** Data supplied follows **
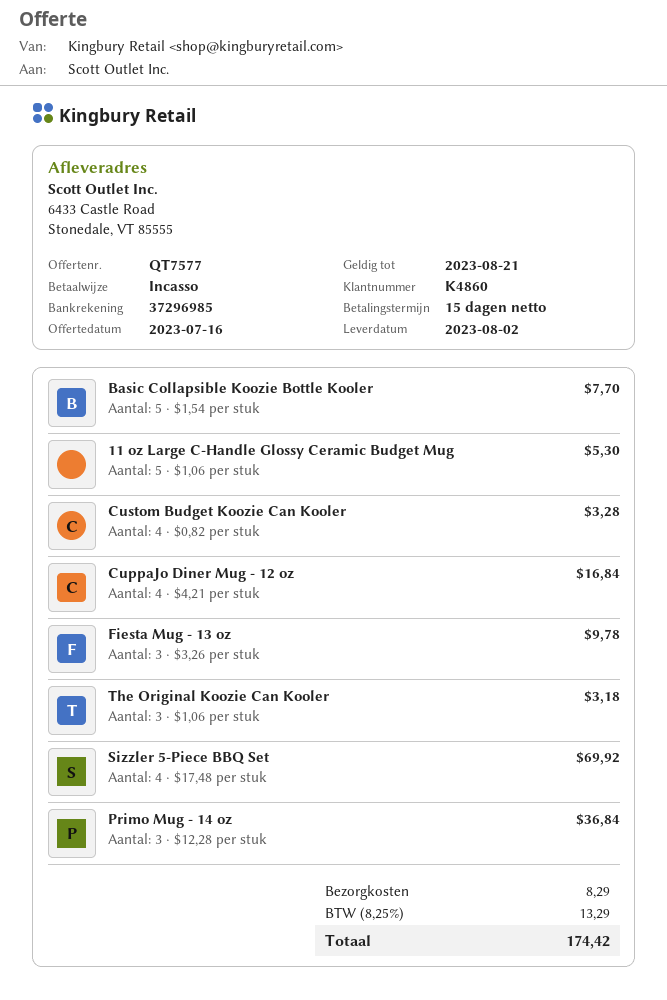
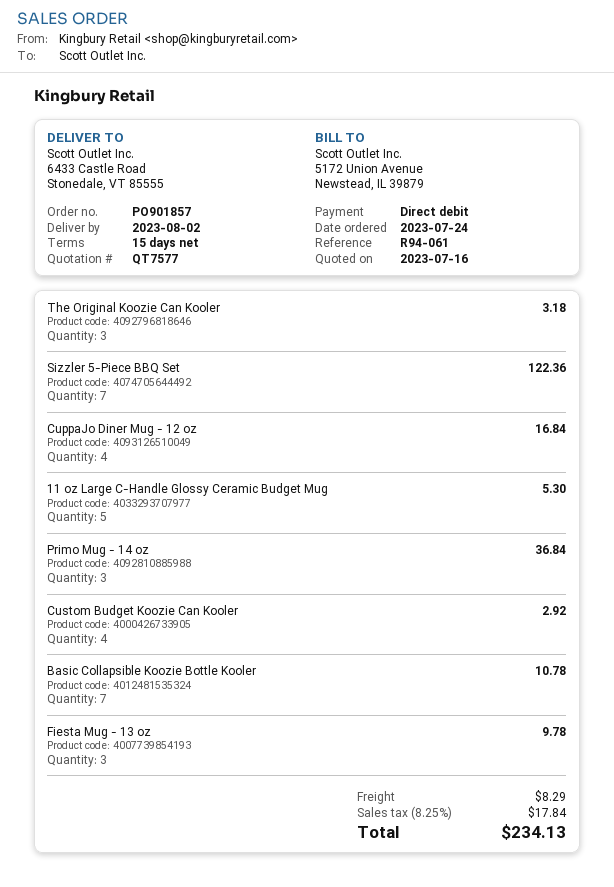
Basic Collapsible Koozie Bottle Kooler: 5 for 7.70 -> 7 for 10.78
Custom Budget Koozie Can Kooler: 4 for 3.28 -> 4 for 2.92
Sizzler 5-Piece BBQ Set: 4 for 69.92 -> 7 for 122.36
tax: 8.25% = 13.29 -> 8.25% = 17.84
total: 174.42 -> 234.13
** End of Data supplied **
* [Instructions for the task]: The finished copy should match the data above word for word and contain no pictures.

* [Exercise result]:
Basic Collapsible Koozie Bottle Kooler: 5 for 7.70 -> 7 for 10.78
Custom Budget Koozie Can Kooler: 4 for 3.28 -> 4 for 2.92
Sizzler 5-Piece BBQ Set: 4 for 69.92 -> 7 for 122.36
tax: 8.25% = 13.29 -> 8.25% = 17.84
total: 174.42 -> 234.13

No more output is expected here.